L'Union européenne (UE) devrait mettre fin mardi au suspense entourant la fusion GE-Alstom: la Commission va donner son feu vert à cette opération à 12 milliards d'euros après avoir obtenu des concessions jugées satisfaisantes du conglomérat américain.

Plus d'un an après son annonce, la Commission, gardienne de la concurrence en Europe, a finalement décidé d'approuver ce mariage déjà validé par le gouvernement français et les conseils d'administration des deux entreprises, a indiqué lundi à l'AFP une source proche du dossier ayant requis l'anonymat.

La Commissaire à la Concurrence Margrethe Vestager devrait donner mardi une conférence de presse pour expliquer les raisons ayant motivé cette décision positive, selon la source. Elle devrait notamment énoncer les différents «remèdes» (concessions) promis par GE pour éviter des distorsions de concurrence éventuelle.

Contactés par l'AFP, la Commission, GE et Alstom n'ont pas souhaité commenter.

Signes des tensions entourant ce dossier sensible et surveillé notamment de près par Paris, la Commission avait repoussé par deux fois sa décision.

En février dernier, l'UE avait décidé d'approfondir son enquête (dite «de phase 2» dans le jargon bruxellois) sur l'opération, en invoquant notamment une possible réduction de la concurrence dans les turbines à gaz de haute puissance, principalement utilisées dans les centrales électriques.

Ses craintes portaient sur le marché de l'entretien ou de la maintenance de ces turbines, au moment où la fabrication patine.

Aujourd'hui, GE détient 50 % de ce marché, suivi par Siemens (un peu plus de 23 %), le japonais Mitsubishi Hitachi Power Systems (MHPS) arrive ensuite avec 13 %. Alstom (7 %) et l'italien Ansaldo Energia(3 %) en sont aussi les principaux acteurs.

Pour le groupe américain, cette activité, très rentable, est un «avantage compétitif» et est au coeur des synergies que va générer la fusion avec Alstom.

Victoire

Au total, GE voit des économies potentielles de 3 milliards de dollars, ce qui l'a d'ailleurs conduit à prévoir un doublement de ses bénéfices entre 2016 et 2018. Le groupe américain a pris en outre des engagements auprès du gouvernement français dont la création d'un millier d'emplois.
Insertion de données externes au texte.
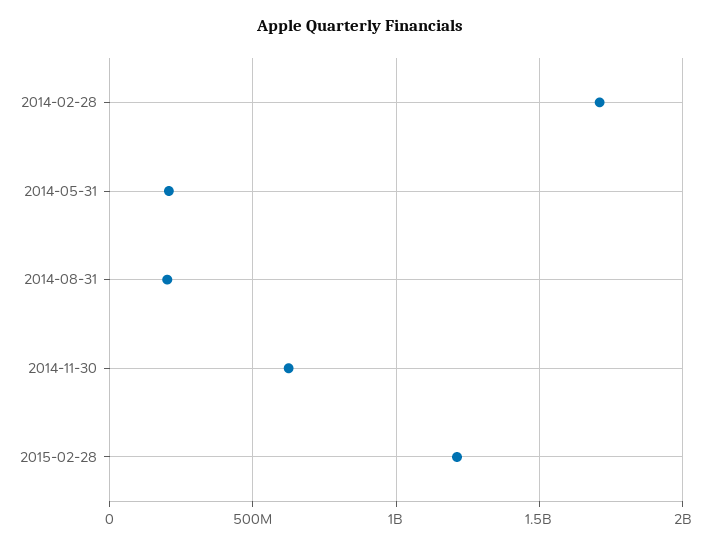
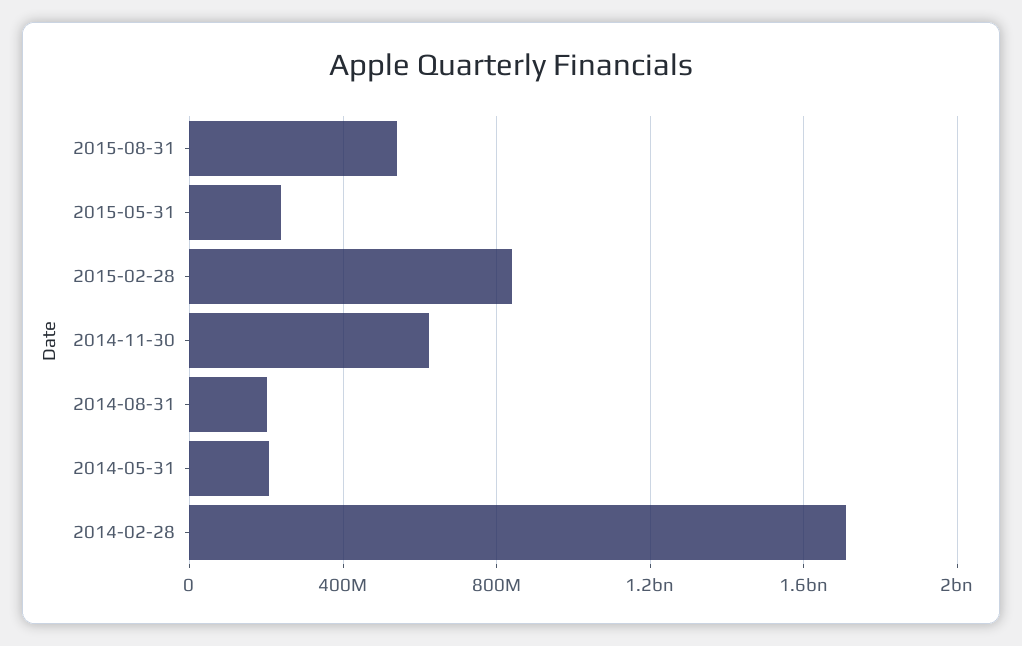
2015-02-28: 1200000000 -> 850000000
2015-08-31: none -> 550000000
2015-05-31: none -> 250000000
GE n'a eu de cesse de répéter qu'il n'accepterait pas de faire des concessions altérant l'intérêt économique de l'opération.

Mais devant la détermination de Bruxelles, GE aurait infléchi sa position non sans demander à Alstom de partager l'effort. Le groupe français a consenti fin juillet à réduire de 300 millions d'euros le prix de la transaction.

GE aurait finalement accepté de céder des actifs dans les services de maintenance et des brevets au groupe italien Ansaldo Energie SpA, selon des sources proches du dossier confirmant des informations de presse.

Si le plus dur semble avoir été fait, le casse-tête réglementaire n'est pas pour autant terminé pour le conglomérat américain qui doit encore obtenir le feu vert des autorités dans différents pays, dont les États-Unis.

En attendant, l'approbation de l'UE est une victoire personnelle pour le PDG Jeffrey Immelt, 59 ans, lequel a fait d'Alstom une pièce maîtresse du nouveau GE.

Neuvième patron de l'histoire du conglomérat américain, M. Immelt a succédé au charismatique Jack Welch à la tête de GE en septembre 2001.

Il a entrepris de recentrer la société de Fairfield (Connecticut, est) sur ses racines industrielles, en renforçant les activités de fabrication des équipements destinés à l'aéronautique, à la production d'électricité, les équipements pour le bâtiment, le transport et la santé. Ces activités devraient représenter plus de 90 % des bénéfices de l'entreprise après 2017, contre 58 % l'an dernier.

Jeffrey Immelt évite aussi par la même occasion une répétition du scénario catastrophe de 2001. À l'époque, le projet d'acquisition par GE de son compatriote Honeywell, pour 42 milliards de dollars, avait été bloqué par les régulateurs européens.